On Thursday, August 23, 2012 5:48:30 AM UTC-4, juanita wrote:
>
> The documentation is pretty clear on the order of statements regarding 
> major categories (i.e. inserts before updates, before collection deletion, 
> etc.). However, on the topic of the order within a category, the 
> documentation merely states: *"all entity updates"* -- no more details.
>
> I will attempt to use some explicit calls to Flush() - not nice, but 
> acceptable. The alternative is a stateless session, but I would loose lazy 
> loading, which hurts. 
>
> I can also check the SQL Server CE dialect and see whether an explicit 
> lock is of any help.
>
> It would be nice if the problem could be resolved at the root, though. 
>
> J.-
>
> Am Donnerstag, 23. August 2012 11:29:24 UTC+2 schrieb Oskar Berggren:
>>
>> This documentation section describes the statement order:
>> http://nhforge.org/doc/nh/en/index.html#manipulatingdata-flushing
>>
>> You may be able to do what you request through clever ordering of your 
>> code and explicit calls to Flush(). A bit weird though.
>>
>> SQL Server CE do seem to support locking hints similar to SQL Server:
>> http://msdn.microsoft.com/en-us/library/ms172398%28v=sql.90%29.aspx
>>
>> Support for this is implemented in 
>> MsSql2000Dialect.cs<https://github.com/nhibernate/nhibernate-core/blob/master/src/NHibernate/Dialect/MsSql2000Dialect.cs>(see
>>  AppendLockHint() etc.) but I can find nothing of this for the CE 
>> dialect implementations. Perhaps you can extend and adapt this code?
>>
>> /Oskar
>>
>>
>> 2012/8/20 juanita <[email protected]>
>>
>>> I am not sure how to check this.
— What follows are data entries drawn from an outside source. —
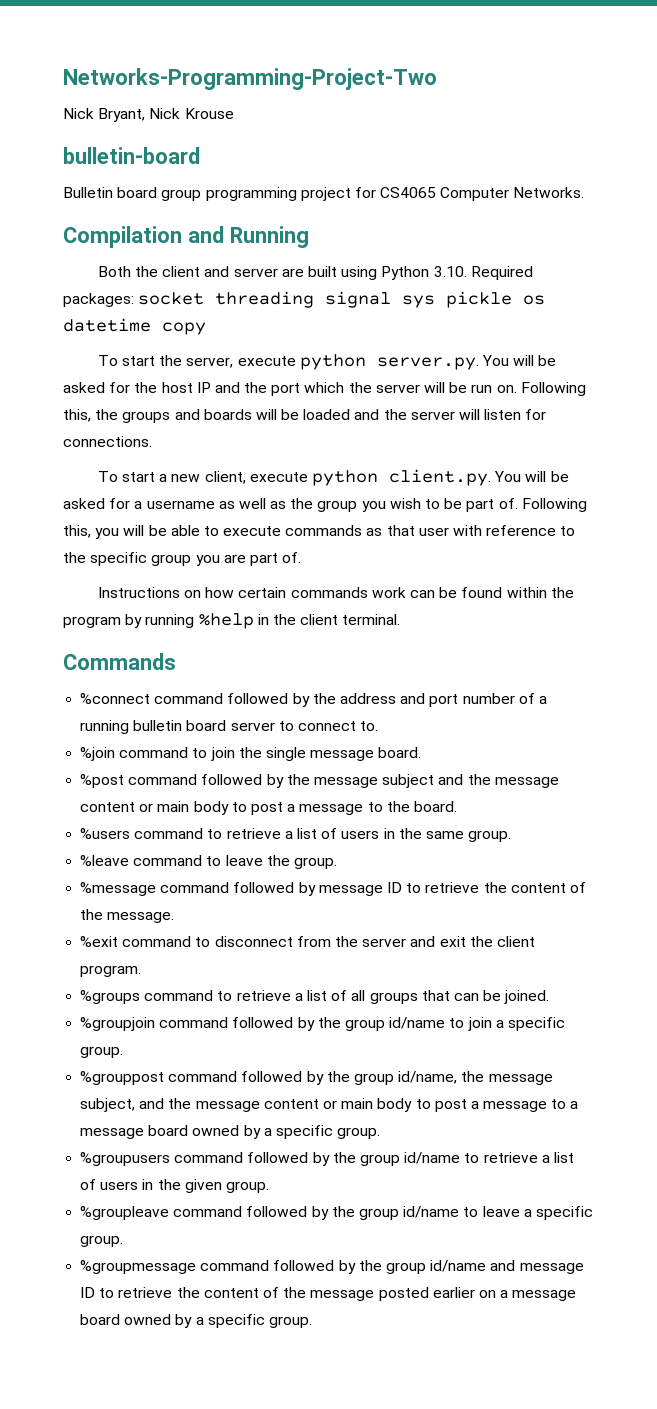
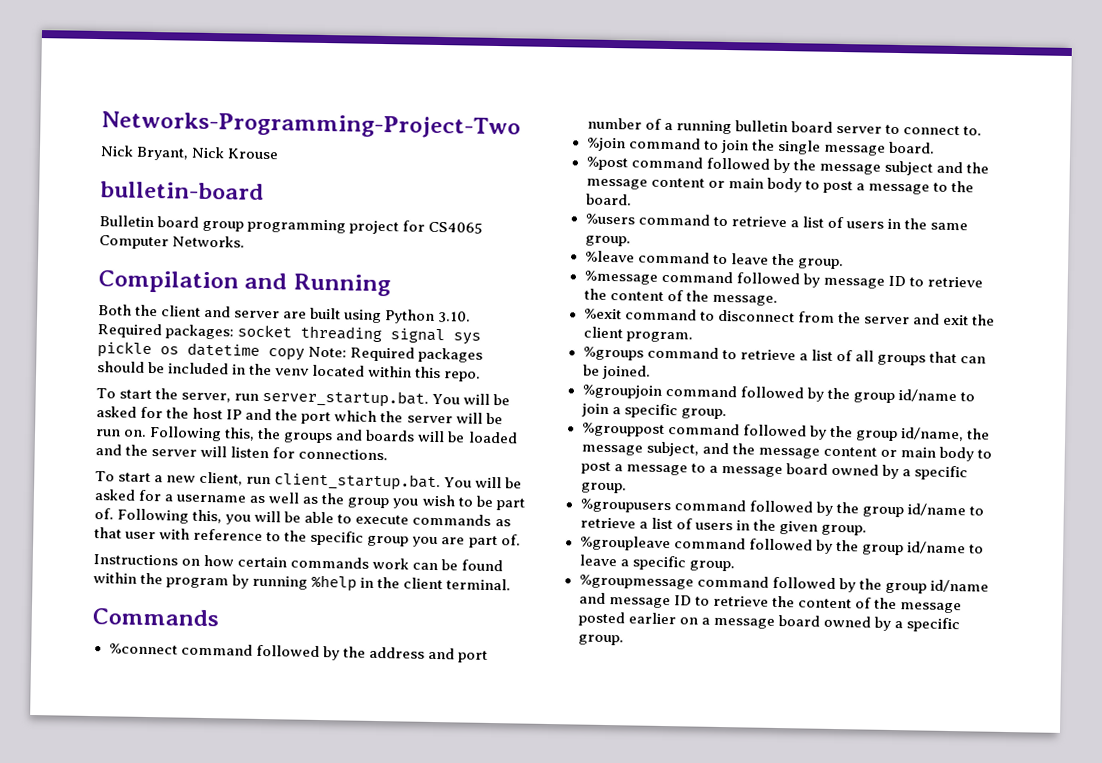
- Both the client and server are built using Python 3.10. Required packages: socket threading signal sys pickle os datetime copy
+ Both the client and server are built using Python 3.10. Required packages: socket threading signal sys pickle os datetime copy Note: Required packages should be included in the venv located within this repo.
- To start the server, execute python server.py. You will be asked for the host IP and the port which the server will be run on.
+ To start the server, run server_startup.bat. You will be asked for the host IP and the port which the server will be run on.
- To start a new client, execute python client.py. You will be asked for a username as well as the group you wish to be part of.
+ To start a new client, run client_startup.bat. You will be asked for a username as well as the group you wish to be part of.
I took a quick look into the source, 
>>> but haven't seen anything obvious.
>>>
>>> However, the general questions, i.e. what determines the order in which 
>>> NHibernate submits the SQL updates, still remains valid. Even with other 
>>> database systems, accessing resources (which insert and update table 
>>> essentially are) in different orders always has the potential to result in 
>>> deadlocks.
>>>
>>> There must be a way to make NHibernate issue the statements in the 
>>> proper order.
>>>
>>> J.-
>>>
>>> Am Montag, 20. August 2012 16:49:24 UTC+2 schrieb Oskar Berggren:
>>>>
>>>> Does sql server CE support the needed SQL syntax to acquire the 
>>>> requested lock type? You might like to dig a bit in the relevant dialect 
>>>> classes in https://github.com/nhibernate/**nhibernate-core/tree/master/
>>>> **src/NHibernate/Dialect<https://github.com/nhibernate/nhibernate-core/tree/master/src/NHibernate/Dialect>
>>>> .
>>>>
>>>> /Oskar
>>>>
>>>>
>>>> 2012/8/20 juanita <juanita.v...@**googlemail.com>
>>>>
>>>> Trying to acquire a lock was my first thought as well. However the 
>>>>> corresponding session.lock statement does not seem to have any effect 
>>>>> with 
>>>>> my database (SQLServerCE) -- see my other post. 
>>>>>
>>>>> Switching the database at this stage is not an option. SQLServer CE 
>>>>> would generally allow anything we want from the DB, we just need to 
>>>>> resolve 
>>>>> this.
>>>>>
>>>>> J.-
>>>>>
>>>>> Am Montag, 20. August 2012 15:42:21 UTC+2 schrieb Oskar Berggren:
>>>>>>
>>>>>> Some thoughts:
>>>>>> Maybe you can add code to explicitly begin with grabbing a lock on 
>>>>>> the order table for these use cases. This will serialize access, but it 
>>>>>> should prevent deadlocks. Perhaps by loading the order with an explicit 
>>>>>> lock. Or use a database engine with more fine grained lock handling.
>>>>>>
>>>>>> /Oskar
>>>>>>
>>>>>>
>>>>>> 2012/8/20 juanita <juanita.v...@**googlemail.com>
>>>>>>
>>>>>>>  As posted in another thread, I am struggeling with database 
>>>>>>> deadlocks, but since this is a different aspect, I have opened a new 
>>>>>>> thread 
>>>>>>> instead:
>>>>>>>
>>>>>>> The issue that I am trying to resolve is as follows: I have an 
>>>>>>> application that uses multiple threads to insert and update data using 
>>>>>>> NHibernate and SQL Server CE. I am getting deadlock issues, because:
>>>>>>>
>>>>>>>    - thread #1 creates new entries for table ORDER and its children 
>>>>>>>    ORDERITEM
>>>>>>>    - thread #2 updates ORDERITEM status and sometimes ORDER status 
>>>>>>>    (when all are finished)  
>>>>>>>
>>>>>>> Apparently, NHibernate generates the following SQL sequence
>>>>>>>
>>>>>>>    - thread #1: insert into ORDER, then insert into ORDERITEM 
>>>>>>>    - thread #2: update ORDERITEM, then update ORDER 
>>>>>>>
>>>>>>> This is causing deadlocks with thread #1 holding a lock on ORDER 
>>>>>>> waiting for a lock on ORDERITEM and thread #2 the other way round. 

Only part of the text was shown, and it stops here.